Developing Portlets and Integration Web Services: Crawlers and Search Services

Accessing Secured Content

If it is not trivial to return a public URL to a file in the back-end repository, you must implement code to retrieve the file. As noted in the introduction, crawlers must access a file twice.

  1. First, the crawler must retrieve metadata and index documents in the data repository. Files are indexed based on metadata and full-text content. If the content is not accessible via a URL or cannot be indexed for another reason, you must implement a custom document fetching mechanism (i.e., servlet or aspx page) that returns an index-able version of the file.

  2. Second, the crawler must retrieve individual documents on demand through the portal Knowledge Directory, enforcing any user-level access restrictions. When a user retrieves a file, it must be displayed in a readable format.

One option is to use the DocFetch mechanism in the EDK. Note: DocFetch does not allow you to use multiple methods of authentication or implement custom error handling. If you cannot use public URLs and are not using DocFetch, you must implement a custom document fetching mechanism (i.e., servlet or aspx page). If necessary, you can implement separate servlets for indexing and click-through.

Indexing

As noted above, a crawler must return an index-able version of the file to be included in the portal Knowledge Directory. For files, you can stream content directly from the source directory. If the content is not in a file, create a representation with as little extraneous information as possible in a temporary file. The servlet/aspx page must return the content in a index-able format and set the content type and file name using the appropriate headers.

Any information required to retrieve the document needs to go on the query string of the index url, including credentials (if needed).

Note: The request to the indexing servlet is a simple HTTP GET. This call is not gatewayed, so the crawler does not have access to the data source, user credentials and preferences, or anything else through the EDK.

Streaming Content

If the content being crawled is in a file, you can stream the content directly from the source directory. (For information on using temporary files, see the next section.) The servlet/aspx page must return the content in a index-able format and set the content type and file name using the appropriate headers. A typical custom mechanism involves the following:

  1. In IDocument, get all the variables needed to access the document, and add them to the query string of the indexing servlet. This could be as simple as a UNC path for a file crawler, or as complicated as server name, database name, schema, table, primary key(s) and primary key value(s) for a database record. It depends entirely on the crawler and the document being crawled. Make sure all values are URLEncoded.

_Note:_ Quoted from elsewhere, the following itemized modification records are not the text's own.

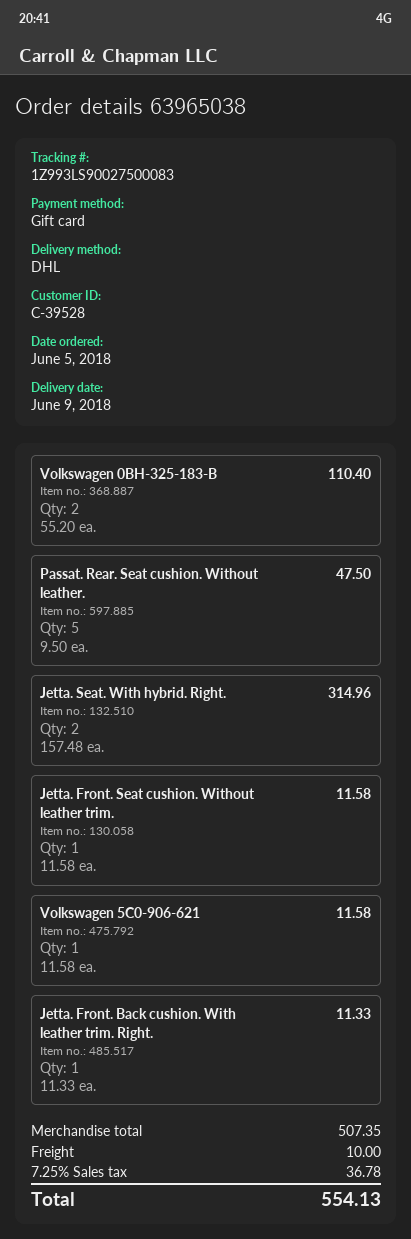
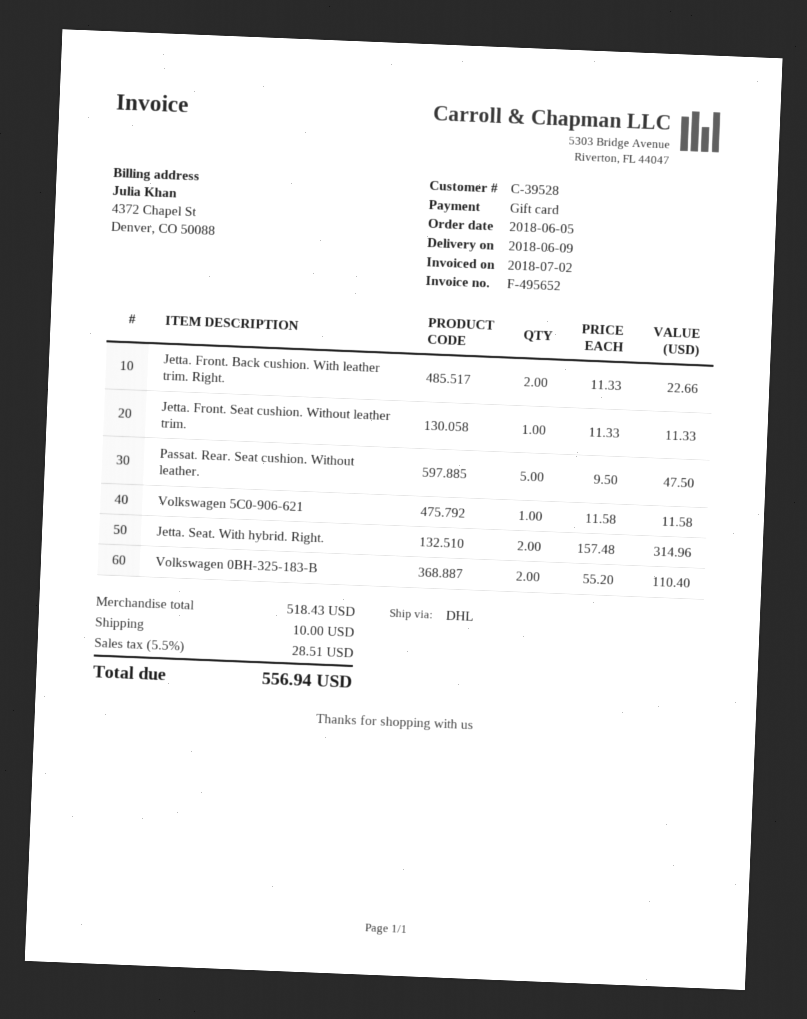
Jetta. Front. Seat cushion. Without leather trim.: 1 x 11.58 = 11.58 -> 1 x 11.33 = 11.33
Jetta. Front. Back cushion. With leather trim. Right.: 1 x 11.33 = 11.33 -> 2 x 11.33 = 22.66
subtotal: 507.35 -> 518.43
tax: 7.25% = 36.78 -> 5.5% = 28.51
total: 554.13 -> 556.94

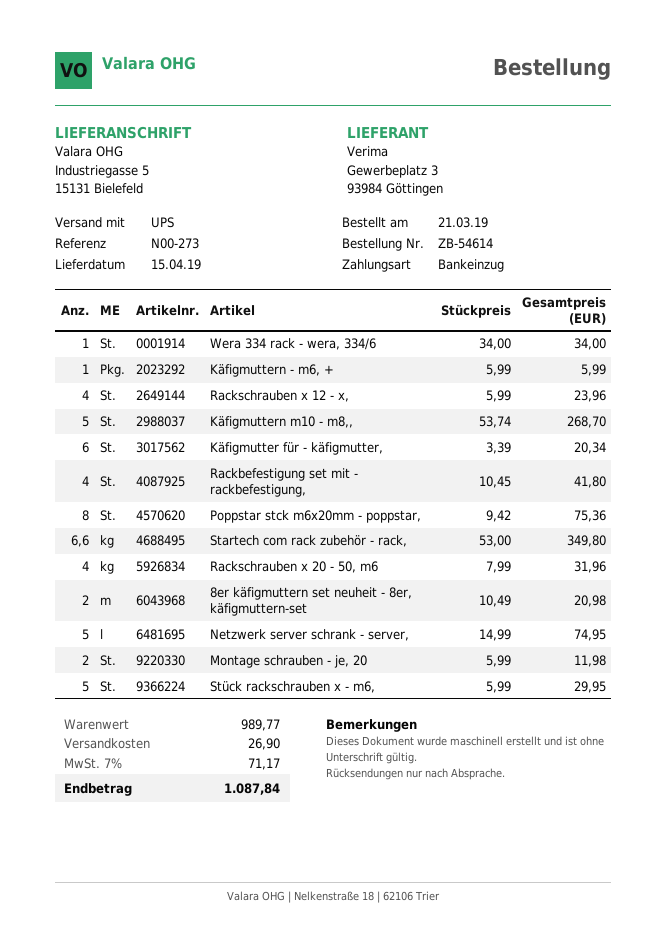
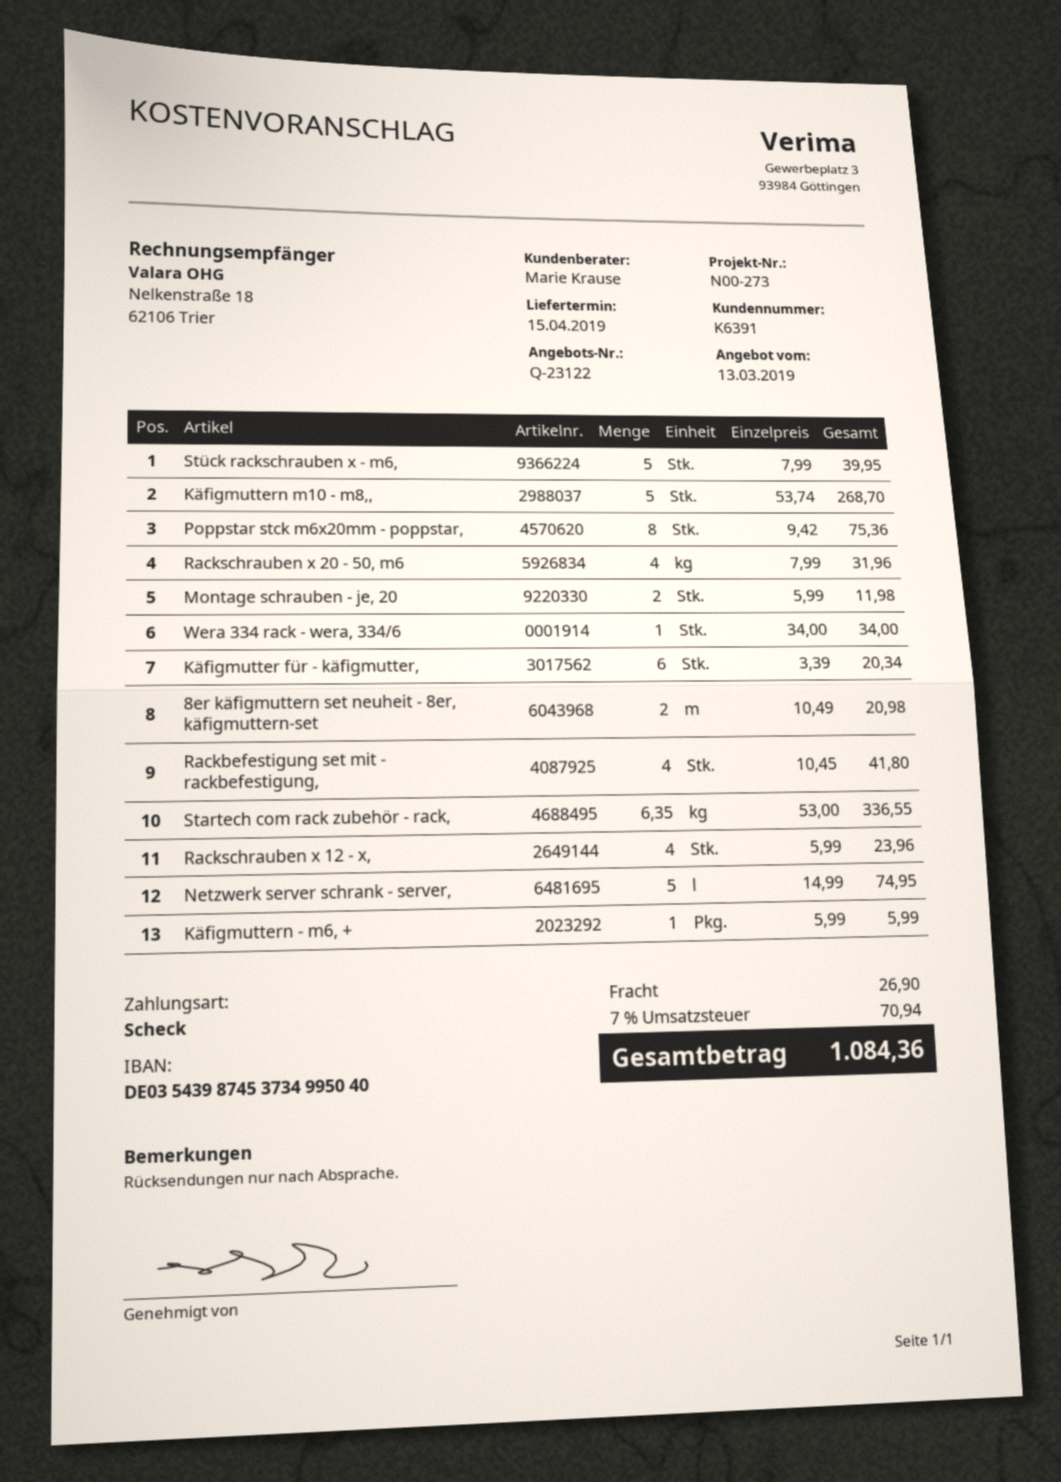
payment method: direct debit -> cheque
Startech com rack zubehör - rack,: 6.6 x 53.00 = 349.80 -> 6.35 x 53.00 = 336.55
Stück rackschrauben x - m6,: 5 x 5.99 = 29.95 -> 5 x 7.99 = 39.95
tax: 7% = 71.17 -> 7% = 70.94
total: 1087.84 -> 1084.36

  2. Add the content type to the query string.

  3. In IDocument, add URLEncoded credentials to the query string. Keep in mind that URLEncoding the credentials will turn a "+" to a space, which must be turned back into a space in the indexing servlet.

  4. Pass back URLs via the EDK's DocumentMetadata class that point to the servlet(s).  

  5. In the indexing servlet, get the location string and content type from the query string and parse the location string to get the path to the resource.

  6. Obtain the resource.

  7. Set the content type header from the supplied header and set the Content-Disposition header.

  8. Stream the file (binary or text) or write out the file (text) in a try-catch block.

Temporary Files

As noted above, if the content is not in a file, create a representation with as little extraneous information as possible in a temporary file. The servlet/aspx page must return the content in a index-able format and set the content type and file name using the appropriate headers. A typical custom mechanism involves the following:

  1. In IDocument, write a temporary file to a publicly accessible location (i.e., the root directory of the Web application as shown in the code snippet below).

  2. MessageContext context = MessageContext.getCurrentContext();

            HttpServletRequest req = (HttpServletRequest)context.getProperty(HTTPConstants.MC_HTTP_SERVLETREQUEST);

            StringBuffer buff = new StringBuffer();

            buff.append(req.getScheme()).append("://").append(req.getServerName())

                    .append(":").append(req.getServerPort()).append(req.getContextPath());

            String indexRoot = buff.toString();

  3. Pass back URLs via the EDK's DocumentMetadata class that point to the servlet(s).  

  4. Add the temporary file path to the query string, along with the content type. Make sure to URLEncode both.

  5. In the indexing servlet, get the file path and content type from the query string. Get the file name from the file path.

  6. Set the content type header from the supplied header, and set the Content-Disposition header.

  7. Stream the file (binary or text) or write out the file (text) in a try-catch block.

  8. In the finally block, delete the file.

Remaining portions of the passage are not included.